La maison de mes grands-parents n’était pas immense, je l’ai dit, et à l’étage les chambres n’avaient qu’un cabinet de toilette dans deux d’entre elles, et juste un lavabo dans les deux autres, plus petites. Une seule douche, au rez de chaussée : une minuscule pièce carrelée de blanc jusqu’au plafond, de la dimension exacte du bac à douche, la porte à demi-vitrée dont le verre était grumeleux pour éviter une transparence indécente, donnait directement dans l’entrée. Quand mon oncle Antoine revenait en nage du tennis, sa serviette autour du cou — à cette époque, les hommes comme les femmes jouaient au tennis tout de blanc vêtus, je l’ai raconté dans une autre histoire, et ils avaient tous dans leur sac une « serviette de tennis » —, il se précipitait sous la douche.
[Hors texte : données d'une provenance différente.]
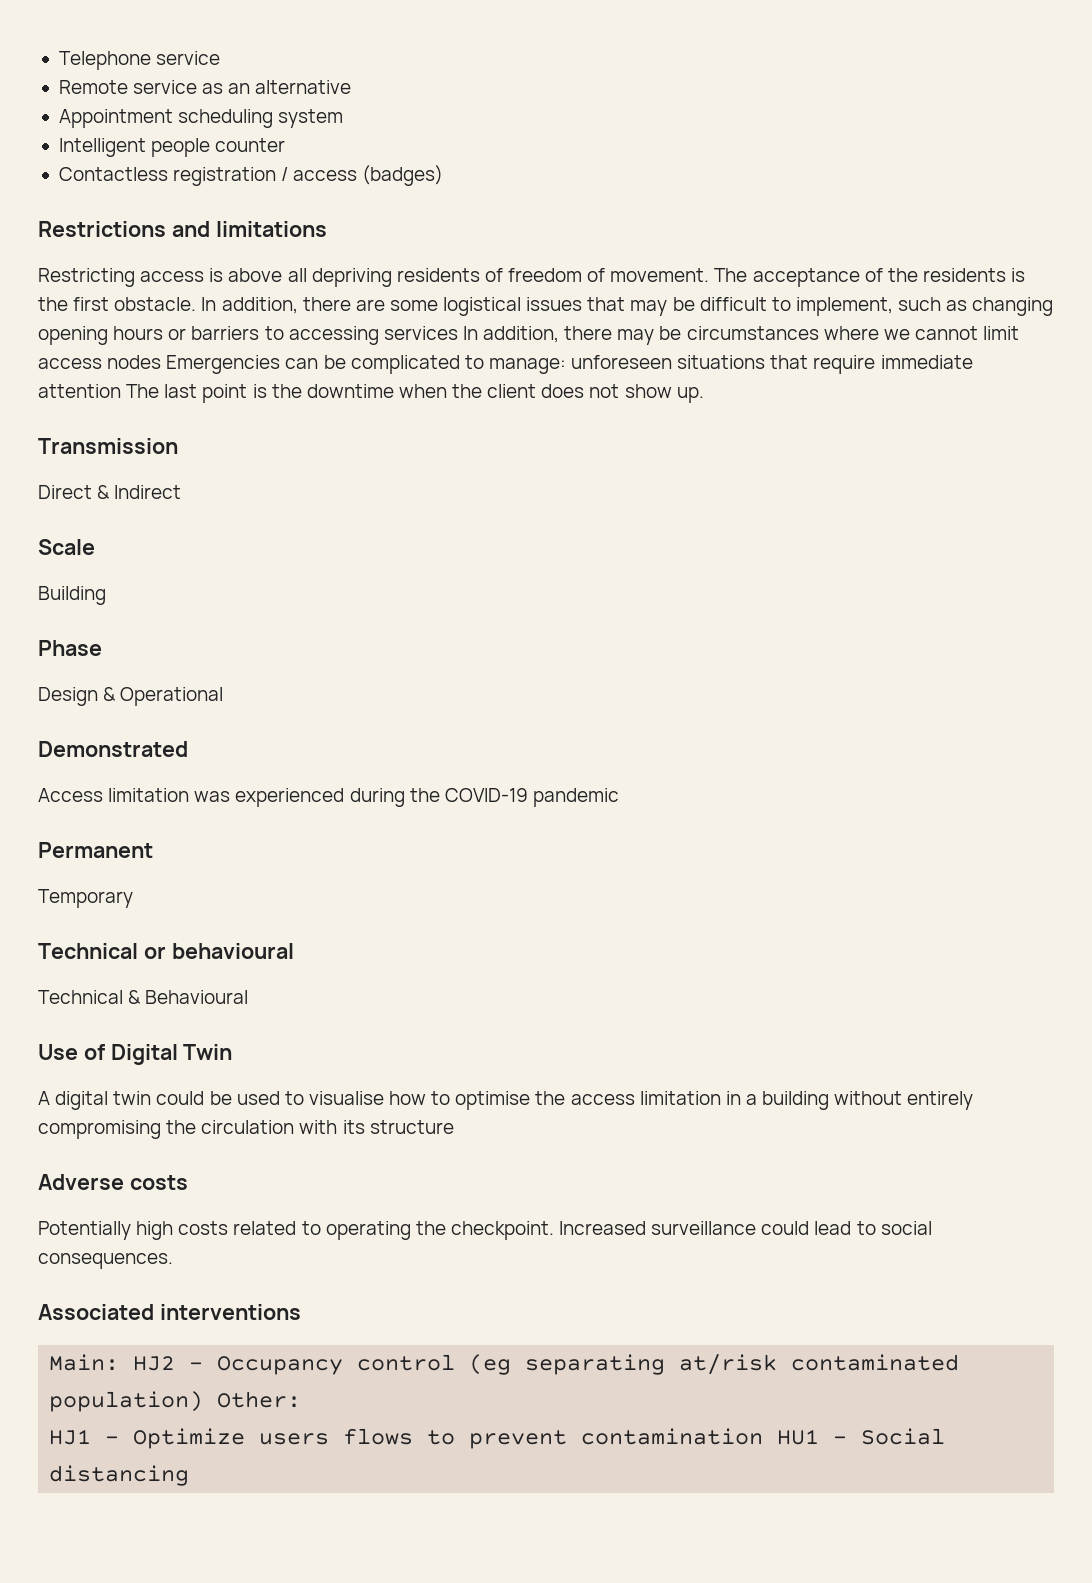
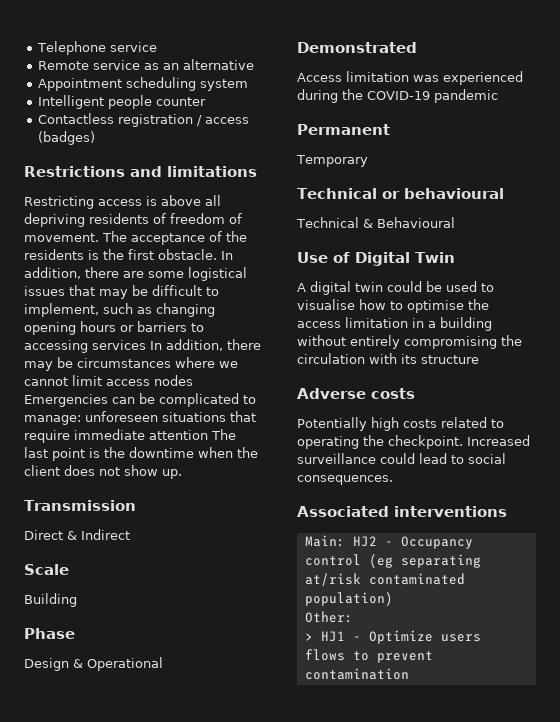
- Main: HJ2 - Occupancy control (eg separating at/risk contaminated population) Other:
+ Main: HJ2 - Occupancy control (eg separating at/risk contaminated population)
+ Other:
- HJ1 - Optimize users flows to prevent contamination HU1 - Social distancing
+ > HJ1 - Optimize users flows to prevent contamination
Et, compte tenu de l’exiguïté des lieux, il était obligé d’en sortir pour se sécher dans l’entrée. Alors nous, les petites, étions priées de croiser au large. Moi je me débrouillais toujours pour, l’oeil aux aguets, longer le muret de la terrasse ou aller ramasser trois fraises dans la montée du petit bois tout près du côté de la maison, mais les vitres de la fenêtre et de la porte de l’entrée se couvraient entretemps de buée, et l’on ne voyait rien du tout. Ensuite il arrivait vers nous, ses cheveux mouillés bien peignés en arrière, avec son grand sourire et ses yeux si bleus, et moi, émoi, je trouvais qu’il était drôlement beau, mon oncle Antoine !!
Mais je digresse, je digresse… Revenons-en au pain de ces repas familiaux.
Mon oncle tranchait les baguettes en morceaux bien réguliers, coupés très en biais. Je l’observais et m’en étonnais, si bien qu’un jour j’avais demandé :
— Dis, Oncle Antoine, à quoi ça sert que tu découpes le pain comme ça ?
Il m’avait jeté un coup d’œil surpris puis m’avait répondu tranquillement :
— Oh… en fait ça ne sert à rien de particulier, tu sais, Laure. Simplement c’est plus joli.
À cette époque je n’avais pas encore lu Le Petit Prince. Mais lorsque je m’y suis mise, dès que je suis parvenue au chapitre de l’allumeur de réverbère, j’ai aussitôt repensé à mon oncle Antoine : sa façon de découper le pain était véritablement utile, puisque c’était joli.